*** Begin section ***
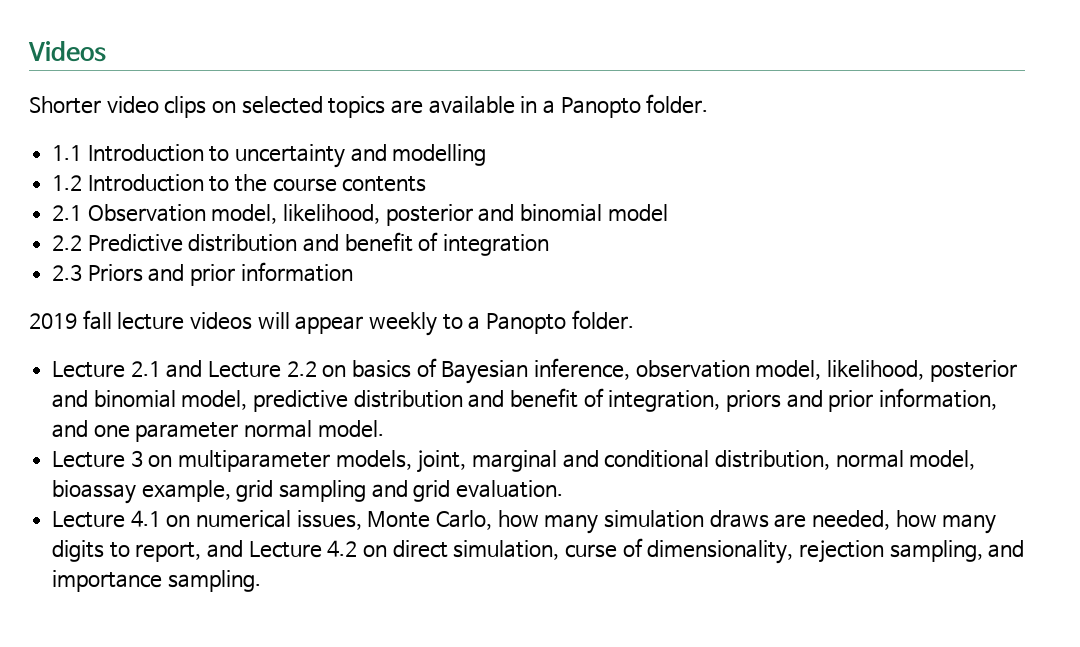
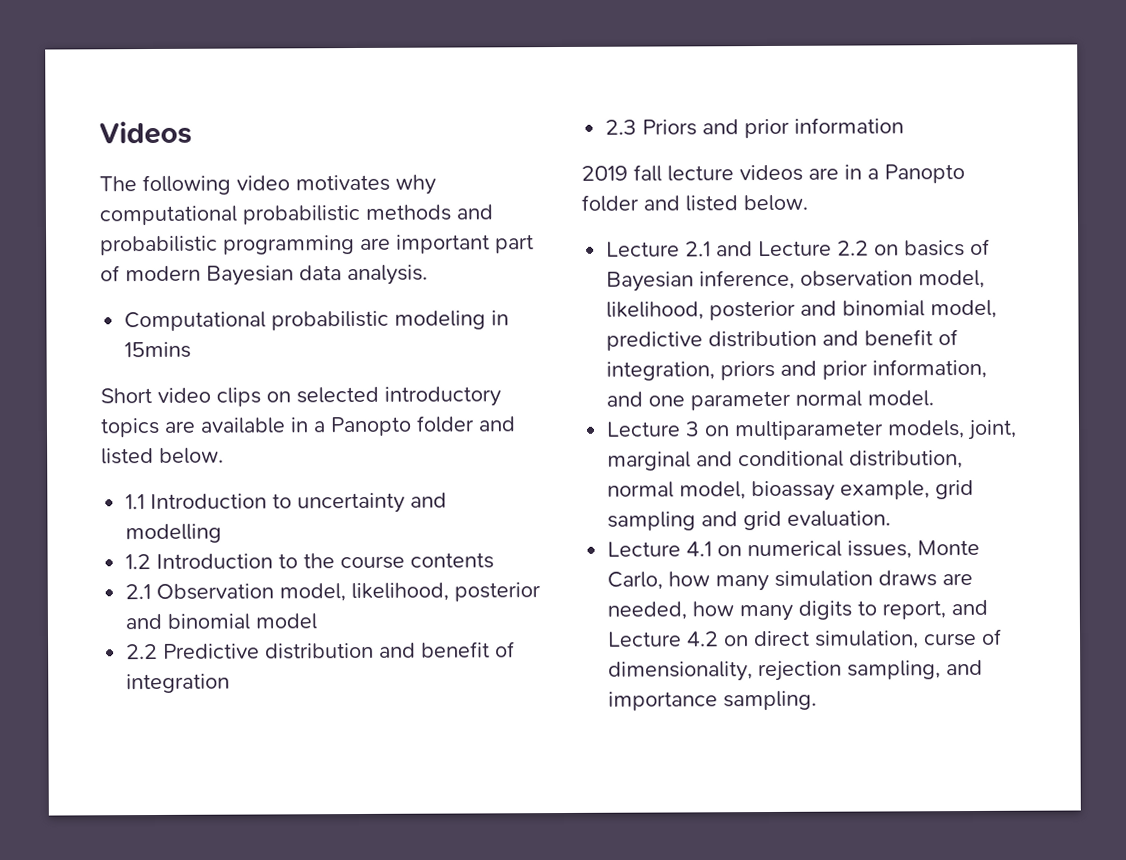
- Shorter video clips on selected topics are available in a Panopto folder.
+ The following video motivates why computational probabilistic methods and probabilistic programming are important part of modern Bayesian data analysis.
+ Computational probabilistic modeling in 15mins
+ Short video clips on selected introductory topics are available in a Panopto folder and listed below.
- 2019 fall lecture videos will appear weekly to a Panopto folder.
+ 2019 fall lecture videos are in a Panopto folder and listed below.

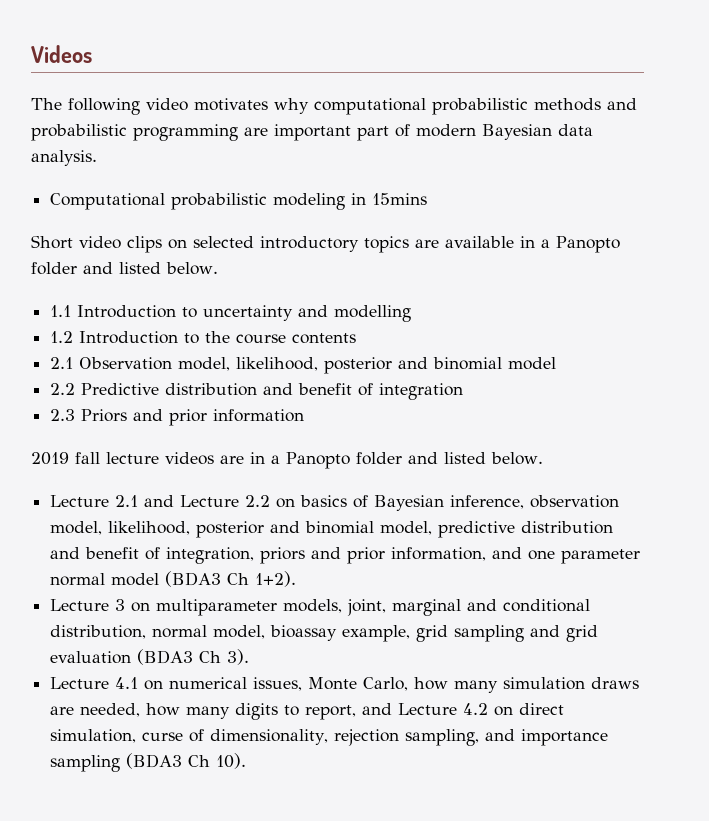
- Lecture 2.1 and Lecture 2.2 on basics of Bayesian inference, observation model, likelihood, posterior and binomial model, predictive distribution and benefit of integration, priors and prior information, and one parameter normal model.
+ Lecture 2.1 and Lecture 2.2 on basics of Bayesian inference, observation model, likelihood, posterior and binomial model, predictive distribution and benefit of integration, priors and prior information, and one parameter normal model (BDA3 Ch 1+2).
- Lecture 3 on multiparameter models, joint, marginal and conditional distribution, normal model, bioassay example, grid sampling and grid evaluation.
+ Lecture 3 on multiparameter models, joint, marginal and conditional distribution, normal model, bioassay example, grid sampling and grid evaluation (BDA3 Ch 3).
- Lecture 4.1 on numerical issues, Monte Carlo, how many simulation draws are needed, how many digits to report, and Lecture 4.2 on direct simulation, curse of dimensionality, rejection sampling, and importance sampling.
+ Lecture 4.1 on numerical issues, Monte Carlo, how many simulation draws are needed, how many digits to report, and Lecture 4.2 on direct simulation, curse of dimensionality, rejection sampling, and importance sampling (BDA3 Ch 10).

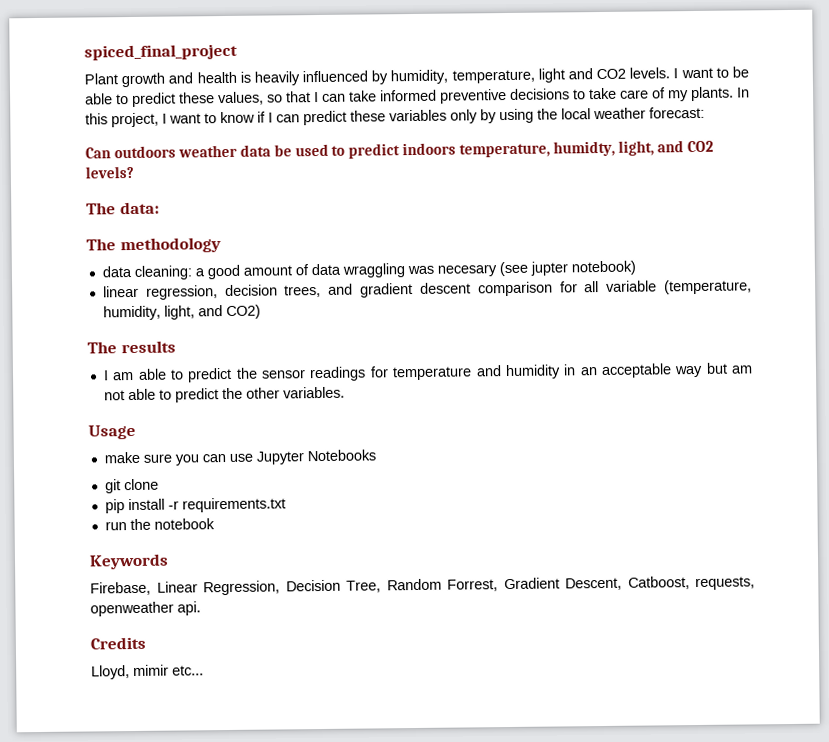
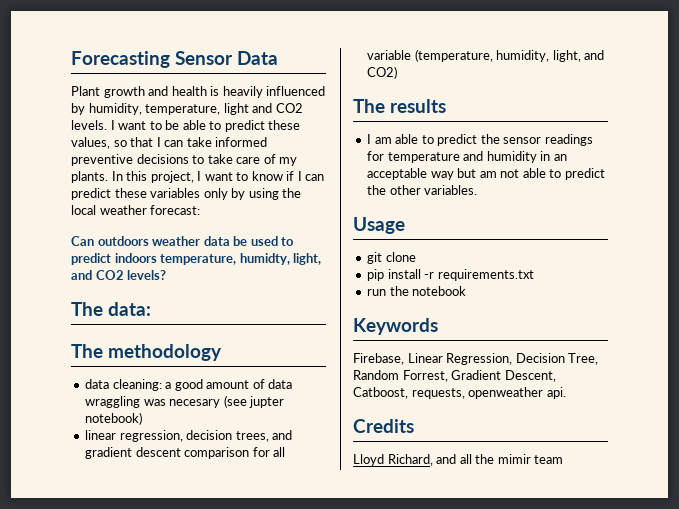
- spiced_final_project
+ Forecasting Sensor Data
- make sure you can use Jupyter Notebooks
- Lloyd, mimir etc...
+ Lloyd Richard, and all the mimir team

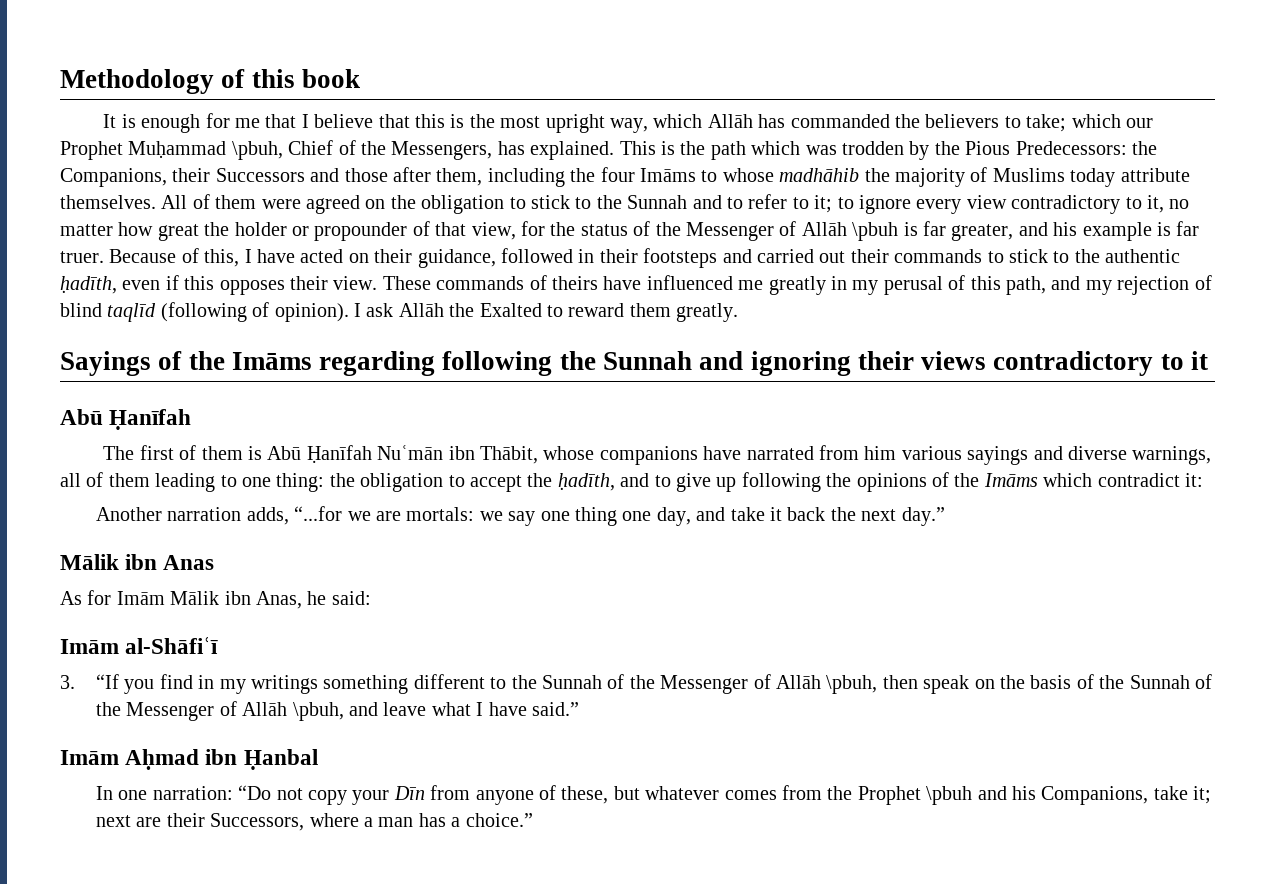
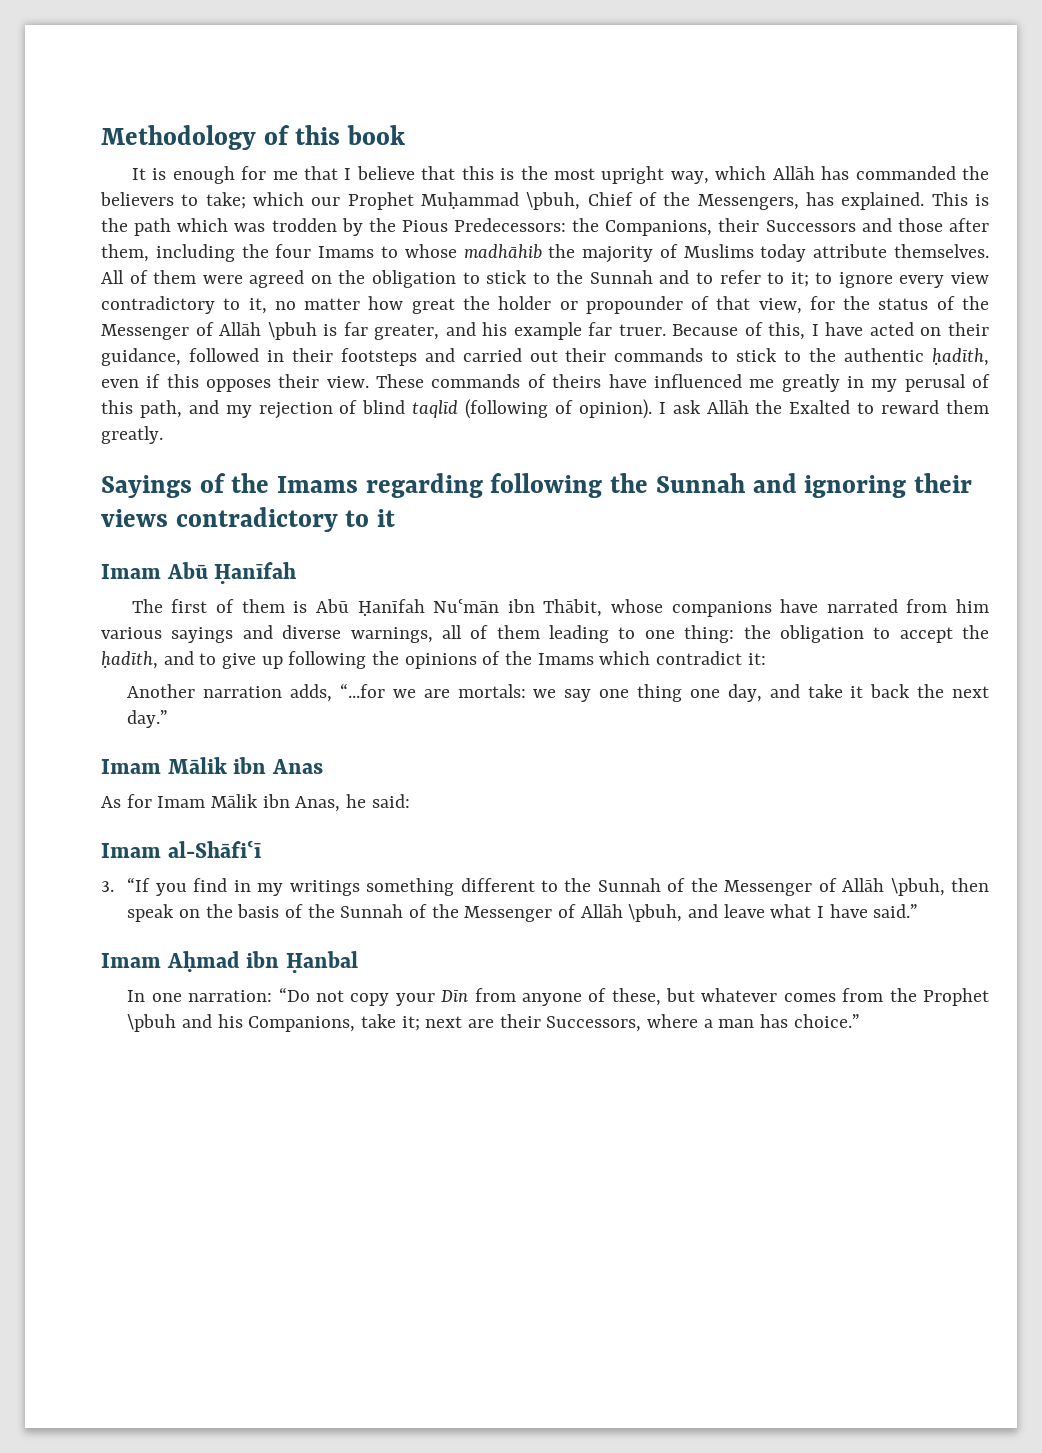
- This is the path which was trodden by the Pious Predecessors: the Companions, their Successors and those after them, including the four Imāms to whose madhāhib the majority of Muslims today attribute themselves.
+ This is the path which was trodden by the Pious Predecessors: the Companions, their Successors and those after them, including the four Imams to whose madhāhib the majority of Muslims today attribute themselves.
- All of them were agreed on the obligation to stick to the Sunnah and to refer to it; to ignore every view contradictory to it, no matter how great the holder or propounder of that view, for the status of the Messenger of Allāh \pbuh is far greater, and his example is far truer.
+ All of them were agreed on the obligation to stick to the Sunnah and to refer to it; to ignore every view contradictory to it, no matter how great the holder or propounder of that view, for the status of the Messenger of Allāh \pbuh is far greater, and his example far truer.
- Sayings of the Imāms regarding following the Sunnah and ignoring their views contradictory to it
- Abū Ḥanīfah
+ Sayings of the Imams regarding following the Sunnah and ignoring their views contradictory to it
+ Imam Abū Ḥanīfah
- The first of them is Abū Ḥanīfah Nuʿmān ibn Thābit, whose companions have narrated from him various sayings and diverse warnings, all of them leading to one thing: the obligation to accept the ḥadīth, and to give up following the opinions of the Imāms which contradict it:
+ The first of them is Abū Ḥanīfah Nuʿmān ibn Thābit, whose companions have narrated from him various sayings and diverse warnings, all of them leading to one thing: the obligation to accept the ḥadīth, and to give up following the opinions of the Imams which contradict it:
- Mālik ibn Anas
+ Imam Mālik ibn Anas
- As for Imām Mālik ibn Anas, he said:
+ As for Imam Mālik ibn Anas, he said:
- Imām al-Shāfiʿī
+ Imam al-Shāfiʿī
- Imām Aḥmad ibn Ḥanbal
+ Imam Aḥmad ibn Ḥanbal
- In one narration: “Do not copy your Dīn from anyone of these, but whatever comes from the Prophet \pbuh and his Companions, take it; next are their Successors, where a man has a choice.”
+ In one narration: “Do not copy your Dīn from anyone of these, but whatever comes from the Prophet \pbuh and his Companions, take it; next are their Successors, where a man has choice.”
*** End section ***
- TO DO
Using the listing above, return exactly, and only, the lines from the one that contains "- Sayings of" through its last line, both included.

- SOLUTION
- Sayings of the Imāms regarding following the Sunnah and ignoring their views contradictory to it
- Abū Ḥanīfah
+ Sayings of the Imams regarding following the Sunnah and ignoring their views contradictory to it
+ Imam Abū Ḥanīfah
- The first of them is Abū Ḥanīfah Nuʿmān ibn Thābit, whose companions have narrated from him various sayings and diverse warnings, all of them leading to one thing: the obligation to accept the ḥadīth, and to give up following the opinions of the Imāms which contradict it:
+ The first of them is Abū Ḥanīfah Nuʿmān ibn Thābit, whose companions have narrated from him various sayings and diverse warnings, all of them leading to one thing: the obligation to accept the ḥadīth, and to give up following the opinions of the Imams which contradict it:
- Mālik ibn Anas
+ Imam Mālik ibn Anas
- As for Imām Mālik ibn Anas, he said:
+ As for Imam Mālik ibn Anas, he said:
- Imām al-Shāfiʿī
+ Imam al-Shāfiʿī
- Imām Aḥmad ibn Ḥanbal
+ Imam Aḥmad ibn Ḥanbal
- In one narration: “Do not copy your Dīn from anyone of these, but whatever comes from the Prophet \pbuh and his Companions, take it; next are their Successors, where a man has a choice.”
+ In one narration: “Do not copy your Dīn from anyone of these, but whatever comes from the Prophet \pbuh and his Companions, take it; next are their Successors, where a man has choice.”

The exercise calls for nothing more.